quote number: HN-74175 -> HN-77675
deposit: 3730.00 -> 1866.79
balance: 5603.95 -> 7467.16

══════════

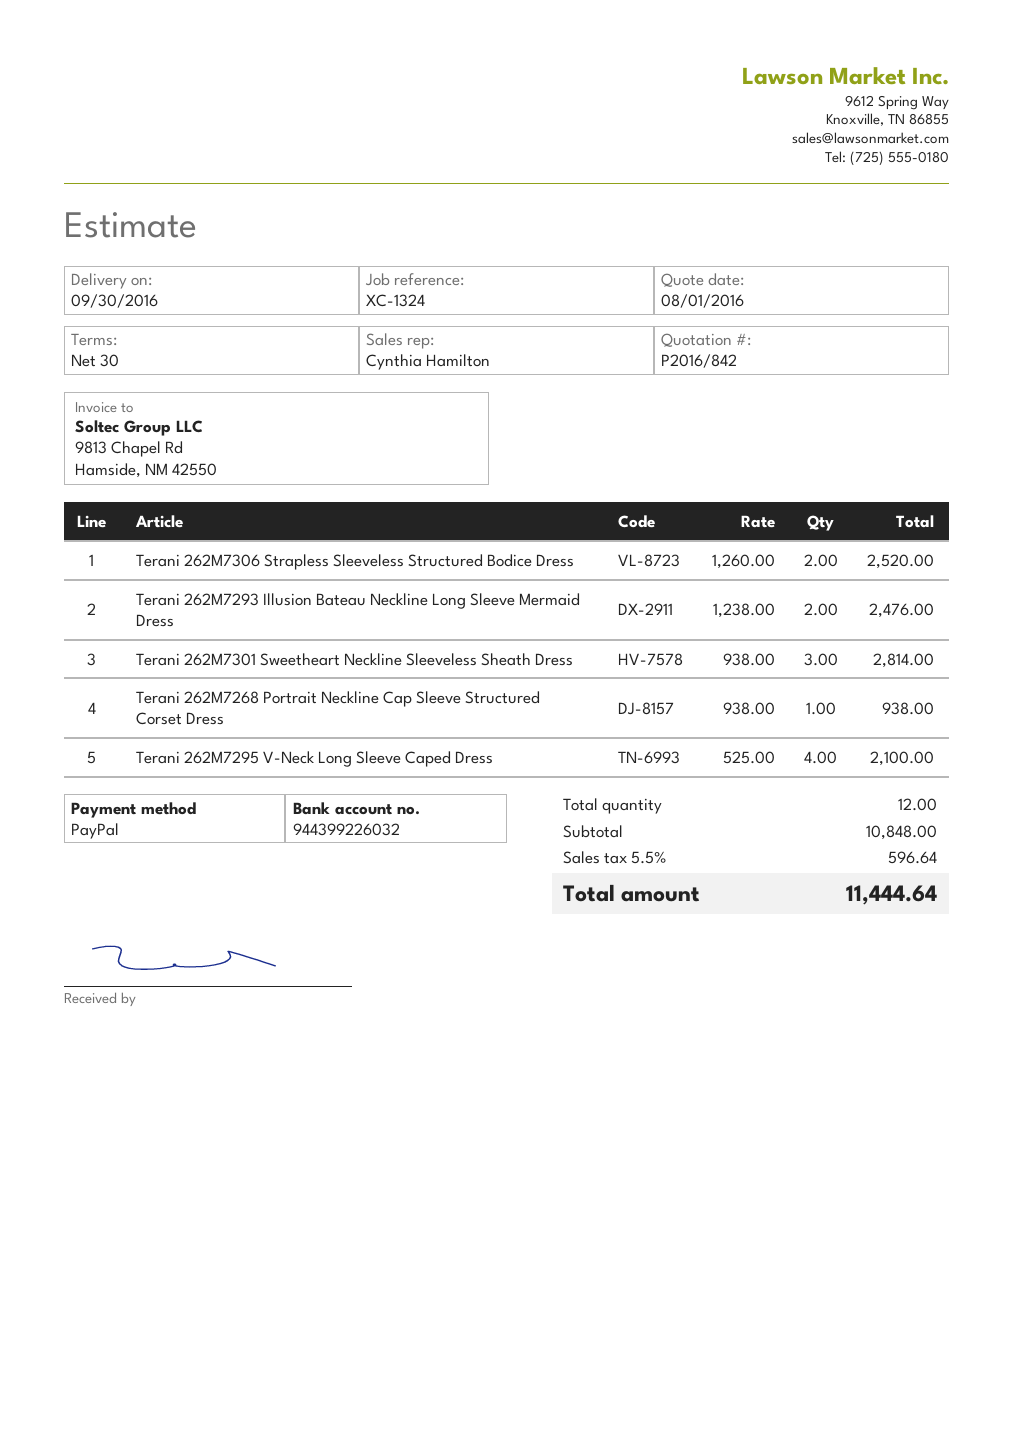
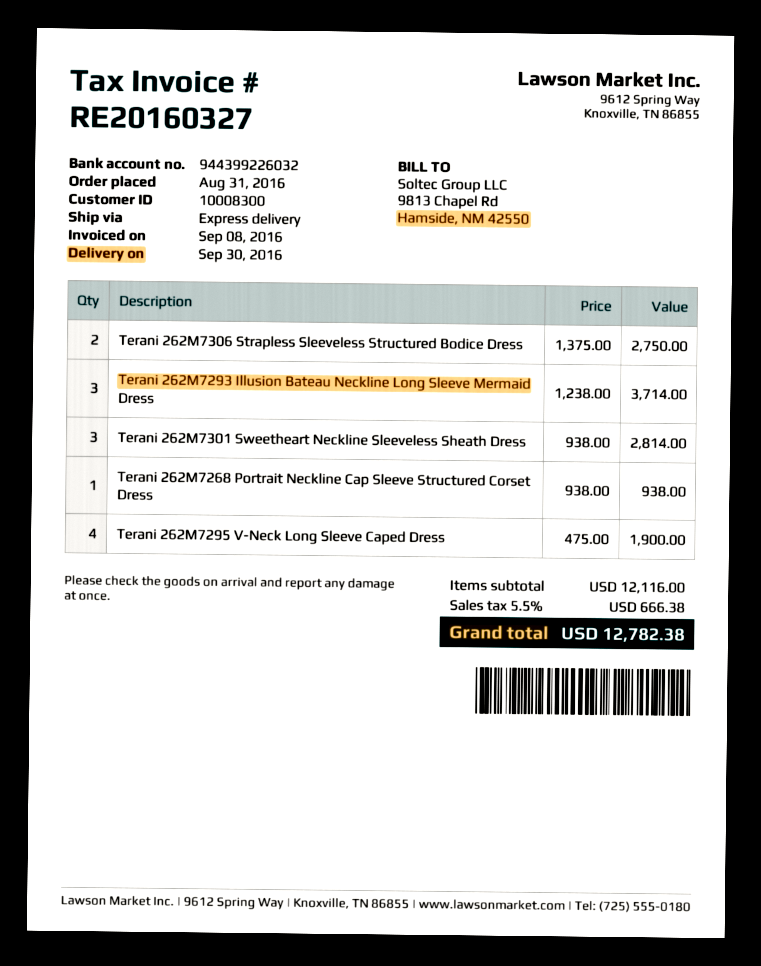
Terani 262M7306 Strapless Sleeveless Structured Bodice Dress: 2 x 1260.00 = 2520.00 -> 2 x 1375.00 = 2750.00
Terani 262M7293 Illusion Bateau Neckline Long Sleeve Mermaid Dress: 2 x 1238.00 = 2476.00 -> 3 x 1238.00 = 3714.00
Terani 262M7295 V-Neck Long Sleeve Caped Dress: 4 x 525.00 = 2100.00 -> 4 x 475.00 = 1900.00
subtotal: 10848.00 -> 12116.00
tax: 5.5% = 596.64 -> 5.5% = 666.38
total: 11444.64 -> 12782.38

══════════

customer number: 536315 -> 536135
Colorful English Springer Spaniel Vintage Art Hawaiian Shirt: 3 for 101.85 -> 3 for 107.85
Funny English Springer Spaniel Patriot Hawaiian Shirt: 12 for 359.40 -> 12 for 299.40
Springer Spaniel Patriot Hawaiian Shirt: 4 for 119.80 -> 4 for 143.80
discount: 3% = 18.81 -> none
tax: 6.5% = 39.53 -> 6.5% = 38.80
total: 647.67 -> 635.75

══════════

PROBLEM REQUIREMENTS: Start with the line above that contains "quote number: HN-74175 -> HN-77675" and stop after the line that contains "balance: 5603.95 -> 7467.16". Output those lines exactly, and only those.

ANSWER BOX:
quote number: HN-74175 -> HN-77675
deposit: 3730.00 -> 1866.79
balance: 5603.95 -> 7467.16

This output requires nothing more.